Hurricane Sandy was a strong and disastrous storm that affected over 20 states and left significant destruction in its wake. With an office in NY and many friends and loved ones on the east coast, our thoughts and prayers are with those whose lives were affected.
Quantcast, like a lot of companies, monitored Hurricane Sandy closely as it approached New York. In support of our business, we operate multiple datacenters spread out all over the United States, including a pair in Manhattan. As it became clear there was a storm surge approaching, our datacenter team began monitoring things even more closely. We have a lot of redundancy in place to immediately take over in the event we need to move traffic from one data center to another, however, you can never be 100 percent sure things will work correctly.
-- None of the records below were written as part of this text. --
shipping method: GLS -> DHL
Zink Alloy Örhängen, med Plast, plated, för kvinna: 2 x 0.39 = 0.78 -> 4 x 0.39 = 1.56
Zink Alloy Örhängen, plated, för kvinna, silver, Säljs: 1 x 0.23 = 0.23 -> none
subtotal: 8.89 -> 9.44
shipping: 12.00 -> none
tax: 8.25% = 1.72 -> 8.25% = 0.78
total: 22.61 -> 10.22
The first indication that we might need to put our disaster plan in place was late on Monday (Pacific time), when our provider informed us that the 75 Broad Street datacenter had flooded, causing the fuel pumps not to work. Only a few hours worth of fuel remained. Our plan was to move traffic from there and turn the servers off. We quickly did this, doing our small bit to help extend the time the fuel reserves would last. Eventually the facility lost power late on Tuesday morning and the power outage lasted approximately 12 hours.
Things were running well given the circumstances. We still had the 75 Broad Street location offline, and we were closely monitoring availability of all our platforms. On Tuesday night everything seemed to be improving, and our operations team went to bed content. We had received notification that the 75 Broad Street was coming back online, and all our other datacenters were unaffected. We intended to bring the 75 Broad Street facility back online on Wednesday.
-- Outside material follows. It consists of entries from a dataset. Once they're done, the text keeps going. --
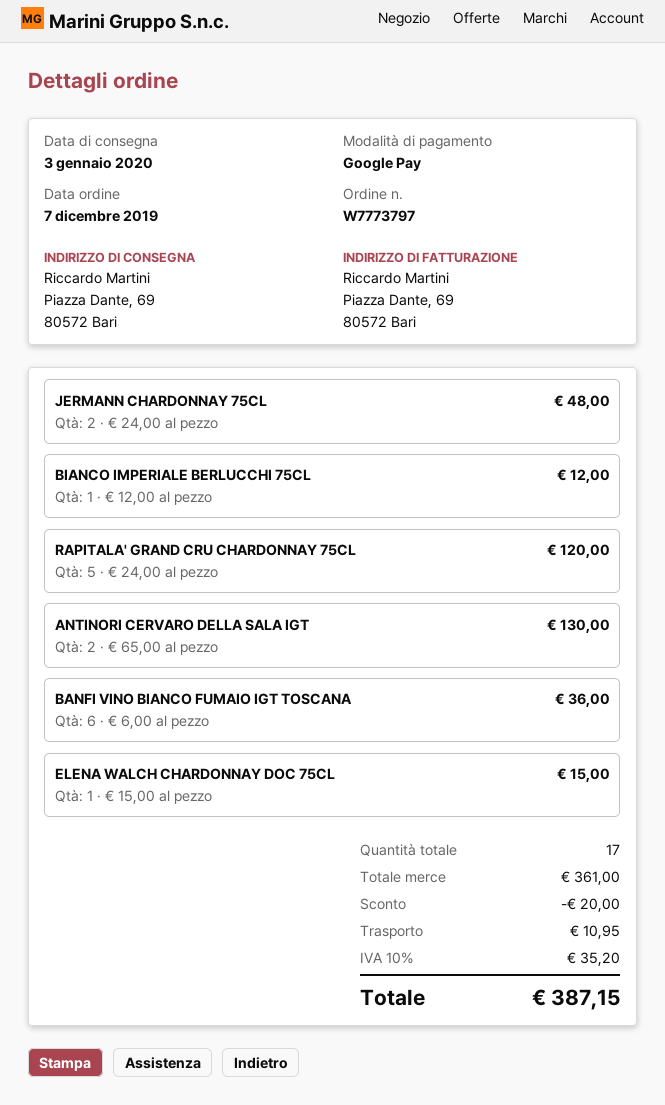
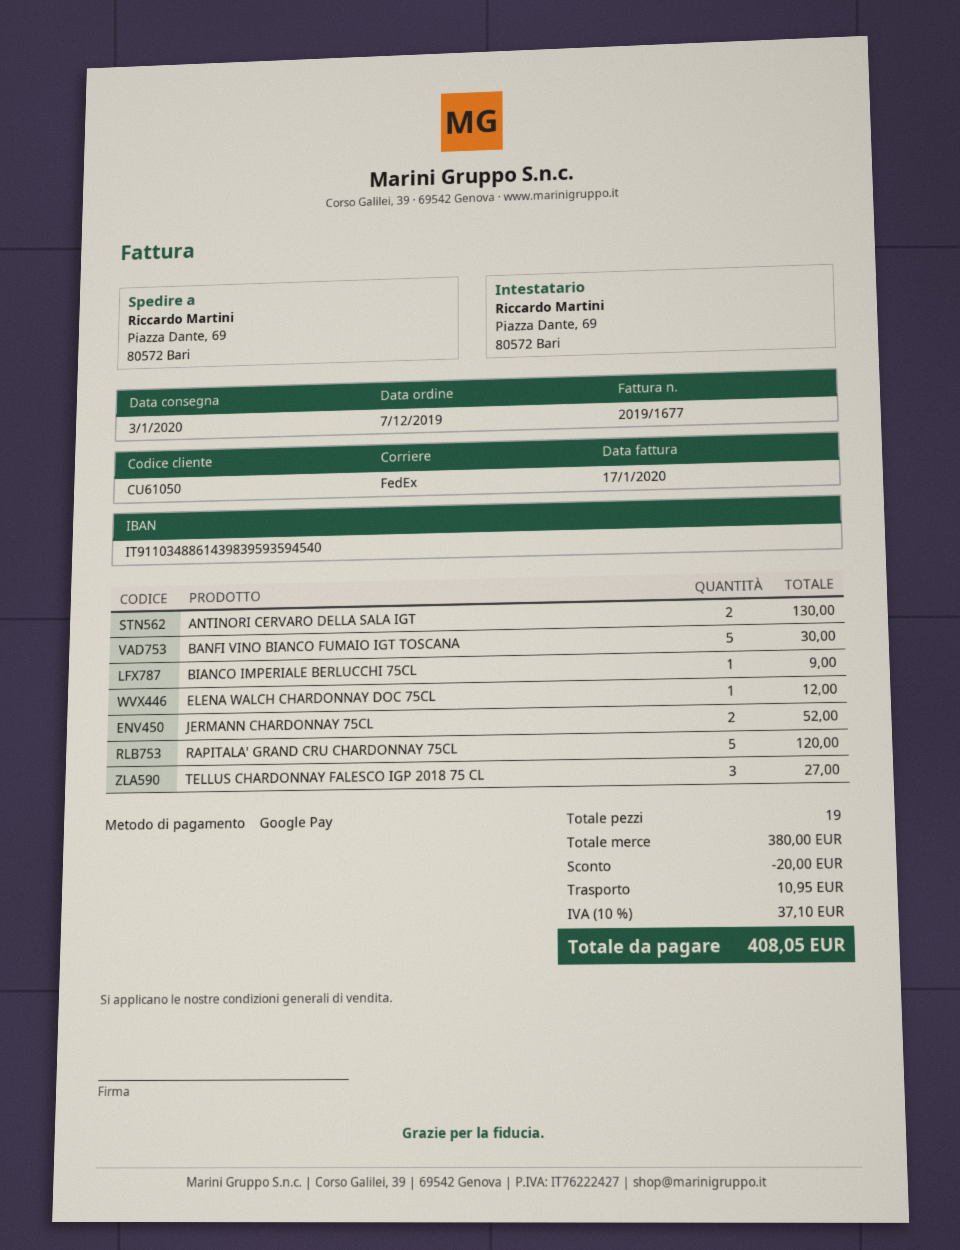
JERMANN CHARDONNAY 75CL: 2 for 48.00 -> 2 for 52.00
BIANCO IMPERIALE BERLUCCHI 75CL: 1 for 12.00 -> 1 for 9.00
BANFI VINO BIANCO FUMAIO IGT TOSCANA: 6 for 36.00 -> 5 for 30.00
ELENA WALCH CHARDONNAY DOC 75CL: 1 for 15.00 -> 1 for 12.00
TELLUS CHARDONNAY FALESCO IGP 2018 75 CL: none -> 3 for 27.00
total quantity: 17 -> 19
subtotal: 361.00 -> 380.00
tax: 10% = 35.20 -> 10% = 37.10
total: 387.15 -> 408.05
Unfortunately, Sandy hadn’t had enough — shortly after 2 a.m. the fuel pump of our other New York location failed, causing that datacenter to lose power. Our failover infrastructure instantly kicked in, shifting traffic to other East Coast facilities, and things continued to perform well. Our on-call engineers immediately worked on bringing the 75 Broad Street location online (to bring back a layer of redundancy), only for it to become unreachable at 2.30 a.m. At that point we realized that it was connected through the second location, and presumably the battery backup had failed — never an ideal situation.
Despite the loss of multiple major datacenters, due to careful planning, traffic flowed to our other production datacenters (we operate more than a dozen fully redundant locations in the United States) with no loss of traffic.
The biggest impact on the company is the temporary outage of the New York office, which is in the area that suffered a complete blackout. Fortunately, all employees in New York are safe and accounted for, and working remotely until the office power and connectivity are restored.
As with anything, things change rapidly. Currently, all our datacenters are back online (some on generator power) and our fully redundant infrastructure is back to full strength. Equally, we have lessons to learn:
1. Always double-check exactly where the failure points are — we had a previously unknown failure point where one datacenter could take out the other.
2. Always make sure you are receiving facility notifications.
3. Plan for the worst case, hope for the best. While we had actually discussed the impact of hurricanes on our infrastructure prior, we will incorporate more disaster planning into our infrastructure strategy going forward.
As an aside, many thanks and credit to everyone working at our Peer1 facility at 75 Broad Street — they have kept everything running (mostly), by carrying fuel up 17 flights of stairs to feed the generator. While they have had a small amount of downtime related to cooling, we are very impressed with the lengths they have gone to in order to reduce any downtime to a minimum.
Posted by Crispin Flowerday, 11/2/12